L’attentat turc montre que la sécurité des aéroports dans le monde entier est une farce mortelle

Quel est l’intérêt de contrôles stricts aux portes de départ si n’importe qui peut entrer dans un terminal d'aéroport et commencer à tuer les gens ?

David est le fondateur et le rédacteur en chef du Times of Israel. Il était auparavant rédacteur en chef du Jerusalem Post et du Jerusalem Report. Il est l’auteur de « Un peu trop près de Dieu : les frissons et la panique d’une vie en Israël » (2000) et « Nature morte avec les poseurs de bombes : Israël à l’ère du terrorisme » (2004).

Un officier de police turc dirige les passagers de l'aéroport Atatürk à Istanbul, le 28 juin 2016, après une attaque terroriste dans le plus grand aéroport de Turquie (Crédit : AFP PHOTO / OZAN KOSE)
Un officier de police turc dirige les passagers de l'aéroport Atatürk à Istanbul, le 28 juin 2016, après une attaque terroriste dans le plus grand aéroport de Turquie (Crédit : AFP PHOTO / OZAN KOSE)

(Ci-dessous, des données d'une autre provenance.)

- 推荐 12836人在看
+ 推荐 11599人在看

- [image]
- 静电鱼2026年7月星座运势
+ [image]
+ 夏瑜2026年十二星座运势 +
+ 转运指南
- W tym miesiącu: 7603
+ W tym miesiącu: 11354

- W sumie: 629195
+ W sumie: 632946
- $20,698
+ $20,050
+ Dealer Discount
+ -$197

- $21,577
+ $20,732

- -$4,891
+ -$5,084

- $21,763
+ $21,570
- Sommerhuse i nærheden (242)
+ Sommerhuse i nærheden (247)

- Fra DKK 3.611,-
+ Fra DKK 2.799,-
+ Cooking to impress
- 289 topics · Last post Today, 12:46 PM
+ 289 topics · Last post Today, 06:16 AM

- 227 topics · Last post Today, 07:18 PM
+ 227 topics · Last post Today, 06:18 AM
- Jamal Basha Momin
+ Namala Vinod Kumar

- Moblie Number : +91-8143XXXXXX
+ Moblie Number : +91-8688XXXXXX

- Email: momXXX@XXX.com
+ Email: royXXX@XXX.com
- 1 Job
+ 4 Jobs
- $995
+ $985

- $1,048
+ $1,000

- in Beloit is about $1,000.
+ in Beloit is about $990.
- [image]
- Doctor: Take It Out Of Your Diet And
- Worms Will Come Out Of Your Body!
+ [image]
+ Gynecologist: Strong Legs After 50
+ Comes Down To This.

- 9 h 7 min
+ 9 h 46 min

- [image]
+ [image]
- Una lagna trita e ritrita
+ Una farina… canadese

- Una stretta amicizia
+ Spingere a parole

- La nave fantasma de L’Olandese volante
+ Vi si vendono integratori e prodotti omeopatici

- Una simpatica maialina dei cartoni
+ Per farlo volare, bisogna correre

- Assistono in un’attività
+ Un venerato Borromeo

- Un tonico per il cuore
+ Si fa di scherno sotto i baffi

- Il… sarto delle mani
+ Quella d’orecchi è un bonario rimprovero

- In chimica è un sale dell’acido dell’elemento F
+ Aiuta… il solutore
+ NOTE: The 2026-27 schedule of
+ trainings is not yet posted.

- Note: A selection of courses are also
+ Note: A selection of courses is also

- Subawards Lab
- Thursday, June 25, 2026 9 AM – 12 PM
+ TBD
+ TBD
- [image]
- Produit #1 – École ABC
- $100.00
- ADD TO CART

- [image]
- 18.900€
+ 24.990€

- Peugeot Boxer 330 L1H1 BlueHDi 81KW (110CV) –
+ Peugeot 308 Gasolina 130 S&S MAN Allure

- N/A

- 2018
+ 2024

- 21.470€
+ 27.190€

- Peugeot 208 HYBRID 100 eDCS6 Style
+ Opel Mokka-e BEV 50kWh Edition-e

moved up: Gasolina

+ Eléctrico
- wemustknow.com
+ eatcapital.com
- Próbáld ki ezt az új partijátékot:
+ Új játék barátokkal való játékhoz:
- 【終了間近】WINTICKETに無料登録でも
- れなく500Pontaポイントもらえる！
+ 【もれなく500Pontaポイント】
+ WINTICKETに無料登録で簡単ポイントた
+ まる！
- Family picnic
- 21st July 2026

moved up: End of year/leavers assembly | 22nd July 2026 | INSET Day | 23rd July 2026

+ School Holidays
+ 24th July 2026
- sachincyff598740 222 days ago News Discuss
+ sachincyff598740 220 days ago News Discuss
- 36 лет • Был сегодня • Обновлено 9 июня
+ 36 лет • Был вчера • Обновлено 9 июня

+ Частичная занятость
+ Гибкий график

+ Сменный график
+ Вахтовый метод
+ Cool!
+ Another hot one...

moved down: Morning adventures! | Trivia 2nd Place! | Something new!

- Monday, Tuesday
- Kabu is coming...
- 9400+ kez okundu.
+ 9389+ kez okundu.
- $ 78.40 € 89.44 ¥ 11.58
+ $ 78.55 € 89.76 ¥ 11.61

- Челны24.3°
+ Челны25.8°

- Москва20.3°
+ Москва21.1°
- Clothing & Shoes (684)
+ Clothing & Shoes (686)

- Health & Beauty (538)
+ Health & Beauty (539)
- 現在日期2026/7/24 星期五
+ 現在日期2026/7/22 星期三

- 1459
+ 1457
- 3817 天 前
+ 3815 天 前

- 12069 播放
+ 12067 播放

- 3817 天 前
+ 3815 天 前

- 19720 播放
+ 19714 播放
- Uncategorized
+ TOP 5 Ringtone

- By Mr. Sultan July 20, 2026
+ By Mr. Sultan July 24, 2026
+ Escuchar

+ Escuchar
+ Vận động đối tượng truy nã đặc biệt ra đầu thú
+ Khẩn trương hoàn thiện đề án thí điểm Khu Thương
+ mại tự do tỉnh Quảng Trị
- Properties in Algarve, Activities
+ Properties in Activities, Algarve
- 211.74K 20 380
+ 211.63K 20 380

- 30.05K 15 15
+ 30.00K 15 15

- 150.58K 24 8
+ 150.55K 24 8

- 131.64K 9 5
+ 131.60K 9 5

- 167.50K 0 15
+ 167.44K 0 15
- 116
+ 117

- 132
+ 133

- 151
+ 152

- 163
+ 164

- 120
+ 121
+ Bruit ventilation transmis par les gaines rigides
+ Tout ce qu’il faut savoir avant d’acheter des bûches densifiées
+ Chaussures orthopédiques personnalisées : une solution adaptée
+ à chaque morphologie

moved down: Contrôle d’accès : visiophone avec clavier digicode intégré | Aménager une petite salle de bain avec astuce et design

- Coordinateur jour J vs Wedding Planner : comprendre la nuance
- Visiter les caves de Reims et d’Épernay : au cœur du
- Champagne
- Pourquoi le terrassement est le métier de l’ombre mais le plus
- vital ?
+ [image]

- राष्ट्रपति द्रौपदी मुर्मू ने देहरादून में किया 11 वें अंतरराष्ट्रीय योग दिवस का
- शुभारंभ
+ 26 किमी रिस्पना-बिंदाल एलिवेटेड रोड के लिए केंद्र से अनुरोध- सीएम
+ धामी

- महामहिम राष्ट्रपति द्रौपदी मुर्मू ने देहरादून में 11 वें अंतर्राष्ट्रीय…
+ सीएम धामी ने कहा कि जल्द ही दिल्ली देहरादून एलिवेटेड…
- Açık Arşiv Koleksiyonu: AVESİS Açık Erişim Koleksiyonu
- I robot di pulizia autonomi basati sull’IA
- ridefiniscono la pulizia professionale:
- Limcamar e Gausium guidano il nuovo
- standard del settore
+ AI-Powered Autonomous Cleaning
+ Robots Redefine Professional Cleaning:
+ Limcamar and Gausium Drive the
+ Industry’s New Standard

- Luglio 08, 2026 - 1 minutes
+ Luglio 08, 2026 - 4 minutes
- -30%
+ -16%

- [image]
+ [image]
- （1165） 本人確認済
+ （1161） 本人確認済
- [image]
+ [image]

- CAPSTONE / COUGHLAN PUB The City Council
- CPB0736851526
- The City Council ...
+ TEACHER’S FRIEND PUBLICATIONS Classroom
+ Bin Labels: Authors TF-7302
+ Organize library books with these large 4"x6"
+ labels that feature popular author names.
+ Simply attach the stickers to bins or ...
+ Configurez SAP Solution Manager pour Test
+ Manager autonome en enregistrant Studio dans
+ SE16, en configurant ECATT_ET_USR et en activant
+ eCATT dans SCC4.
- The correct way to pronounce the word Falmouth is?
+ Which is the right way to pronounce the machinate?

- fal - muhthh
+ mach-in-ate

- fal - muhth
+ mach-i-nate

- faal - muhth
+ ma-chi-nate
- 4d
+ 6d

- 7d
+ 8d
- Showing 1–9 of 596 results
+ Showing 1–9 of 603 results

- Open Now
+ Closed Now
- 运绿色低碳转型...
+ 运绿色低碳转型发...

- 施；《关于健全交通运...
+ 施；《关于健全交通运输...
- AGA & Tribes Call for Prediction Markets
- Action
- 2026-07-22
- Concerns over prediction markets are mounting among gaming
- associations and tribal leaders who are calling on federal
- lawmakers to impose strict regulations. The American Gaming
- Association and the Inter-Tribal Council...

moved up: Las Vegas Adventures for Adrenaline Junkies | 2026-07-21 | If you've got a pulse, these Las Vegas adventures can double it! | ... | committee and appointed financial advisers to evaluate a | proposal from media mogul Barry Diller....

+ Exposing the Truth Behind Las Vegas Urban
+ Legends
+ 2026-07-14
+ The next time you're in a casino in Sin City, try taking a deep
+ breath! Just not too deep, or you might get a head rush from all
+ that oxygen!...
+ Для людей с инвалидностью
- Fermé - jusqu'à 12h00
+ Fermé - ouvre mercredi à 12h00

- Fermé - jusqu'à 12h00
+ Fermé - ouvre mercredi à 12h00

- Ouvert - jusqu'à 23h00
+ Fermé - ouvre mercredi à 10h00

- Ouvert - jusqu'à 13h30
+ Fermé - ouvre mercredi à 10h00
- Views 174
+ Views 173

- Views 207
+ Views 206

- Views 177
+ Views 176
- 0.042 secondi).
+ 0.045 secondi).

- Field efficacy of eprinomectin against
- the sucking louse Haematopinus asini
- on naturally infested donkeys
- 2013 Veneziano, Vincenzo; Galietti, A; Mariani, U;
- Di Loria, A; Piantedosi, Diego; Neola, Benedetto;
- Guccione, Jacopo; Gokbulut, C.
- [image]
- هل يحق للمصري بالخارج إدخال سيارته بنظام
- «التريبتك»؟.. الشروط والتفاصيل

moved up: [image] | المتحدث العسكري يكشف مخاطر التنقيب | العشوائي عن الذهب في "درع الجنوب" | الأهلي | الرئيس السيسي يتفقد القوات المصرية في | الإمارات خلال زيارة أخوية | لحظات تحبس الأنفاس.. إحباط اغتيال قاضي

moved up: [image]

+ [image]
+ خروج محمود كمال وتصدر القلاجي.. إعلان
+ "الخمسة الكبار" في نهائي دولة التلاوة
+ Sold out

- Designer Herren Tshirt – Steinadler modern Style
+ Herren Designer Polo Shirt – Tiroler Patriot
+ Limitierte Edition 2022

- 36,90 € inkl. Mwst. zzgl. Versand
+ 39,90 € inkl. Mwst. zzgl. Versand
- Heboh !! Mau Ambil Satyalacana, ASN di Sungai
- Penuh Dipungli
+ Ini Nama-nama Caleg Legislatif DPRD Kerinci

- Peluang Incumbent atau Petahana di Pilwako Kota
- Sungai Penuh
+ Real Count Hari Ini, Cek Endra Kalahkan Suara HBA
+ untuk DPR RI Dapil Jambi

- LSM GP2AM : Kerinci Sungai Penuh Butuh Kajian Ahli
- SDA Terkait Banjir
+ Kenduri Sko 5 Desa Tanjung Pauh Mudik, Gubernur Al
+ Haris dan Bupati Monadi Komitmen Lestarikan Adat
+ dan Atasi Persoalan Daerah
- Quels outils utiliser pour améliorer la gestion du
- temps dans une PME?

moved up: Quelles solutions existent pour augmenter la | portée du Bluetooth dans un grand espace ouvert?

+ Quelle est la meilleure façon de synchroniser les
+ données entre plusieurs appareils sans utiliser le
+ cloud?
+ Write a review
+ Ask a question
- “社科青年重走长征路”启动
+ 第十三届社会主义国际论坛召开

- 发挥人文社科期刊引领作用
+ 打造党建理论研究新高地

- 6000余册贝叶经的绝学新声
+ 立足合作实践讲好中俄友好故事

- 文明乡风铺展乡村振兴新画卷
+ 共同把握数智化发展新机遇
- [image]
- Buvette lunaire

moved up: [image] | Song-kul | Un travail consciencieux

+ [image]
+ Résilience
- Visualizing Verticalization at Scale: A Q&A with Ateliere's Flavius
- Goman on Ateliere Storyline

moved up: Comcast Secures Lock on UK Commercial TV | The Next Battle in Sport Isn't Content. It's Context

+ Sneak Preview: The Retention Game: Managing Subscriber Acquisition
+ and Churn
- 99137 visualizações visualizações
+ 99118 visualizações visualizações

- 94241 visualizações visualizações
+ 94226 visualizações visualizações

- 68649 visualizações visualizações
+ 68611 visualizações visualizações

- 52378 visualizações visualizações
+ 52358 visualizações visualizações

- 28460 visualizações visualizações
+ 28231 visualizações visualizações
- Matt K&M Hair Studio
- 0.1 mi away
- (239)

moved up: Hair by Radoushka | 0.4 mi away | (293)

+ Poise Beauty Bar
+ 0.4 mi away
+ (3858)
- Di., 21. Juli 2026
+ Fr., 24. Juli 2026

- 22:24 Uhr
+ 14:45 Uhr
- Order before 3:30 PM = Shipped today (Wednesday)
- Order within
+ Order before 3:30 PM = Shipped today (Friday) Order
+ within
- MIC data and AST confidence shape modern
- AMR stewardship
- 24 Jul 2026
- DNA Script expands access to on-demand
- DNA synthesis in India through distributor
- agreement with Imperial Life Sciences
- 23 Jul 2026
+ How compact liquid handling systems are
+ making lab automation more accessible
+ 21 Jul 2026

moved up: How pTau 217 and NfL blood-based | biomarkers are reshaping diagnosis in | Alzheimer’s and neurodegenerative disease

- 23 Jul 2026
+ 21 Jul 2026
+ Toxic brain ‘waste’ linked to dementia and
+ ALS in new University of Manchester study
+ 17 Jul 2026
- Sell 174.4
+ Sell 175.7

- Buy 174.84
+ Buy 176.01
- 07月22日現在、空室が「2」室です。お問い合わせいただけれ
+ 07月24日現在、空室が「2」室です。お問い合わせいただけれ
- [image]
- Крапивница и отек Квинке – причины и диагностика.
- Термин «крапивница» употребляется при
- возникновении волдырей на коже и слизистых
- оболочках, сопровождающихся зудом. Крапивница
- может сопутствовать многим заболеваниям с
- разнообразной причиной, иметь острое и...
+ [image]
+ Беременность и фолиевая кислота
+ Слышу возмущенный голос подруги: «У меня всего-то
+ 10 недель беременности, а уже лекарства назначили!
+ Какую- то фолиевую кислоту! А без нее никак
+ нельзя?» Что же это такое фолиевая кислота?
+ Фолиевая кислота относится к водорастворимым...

J’ai fait la queue pendant plus d’une heure pour un contrôle de sécurité d’un aéroport à grande affluence sur la côte Est américaine. Une queue avec des centaines et des centaines de personnes qui s’étendait sur la largeur d’un hall de la taille d’un entrepôt, qui s’enroulait, une fois, deux fois, trois fois, quatre fois – les gens amassés les uns contre les autres, traînant à gauche et à droite alors qu’ils progressaient laborieusement vers le contrôle des bagages. Une queue, m’a-t-on dit, qui était tout à fait banale tant par sa longueur que par l’attente qu’elle impliquait. Une queue, de manière plus pertinente, qui était accessible à tous ceux qui entraient dans le terminal.

J’ai attendu dans les queues des salles de départ dans les aéroports de toute l’Europe pour le contrôle des bagages. J’ai attendu des siècles parmi la foule des passagers et des chariots à bagages débordants aux comptoirs, encore une fois, librement accessible à toute personne qui entrait dans l’aéroport.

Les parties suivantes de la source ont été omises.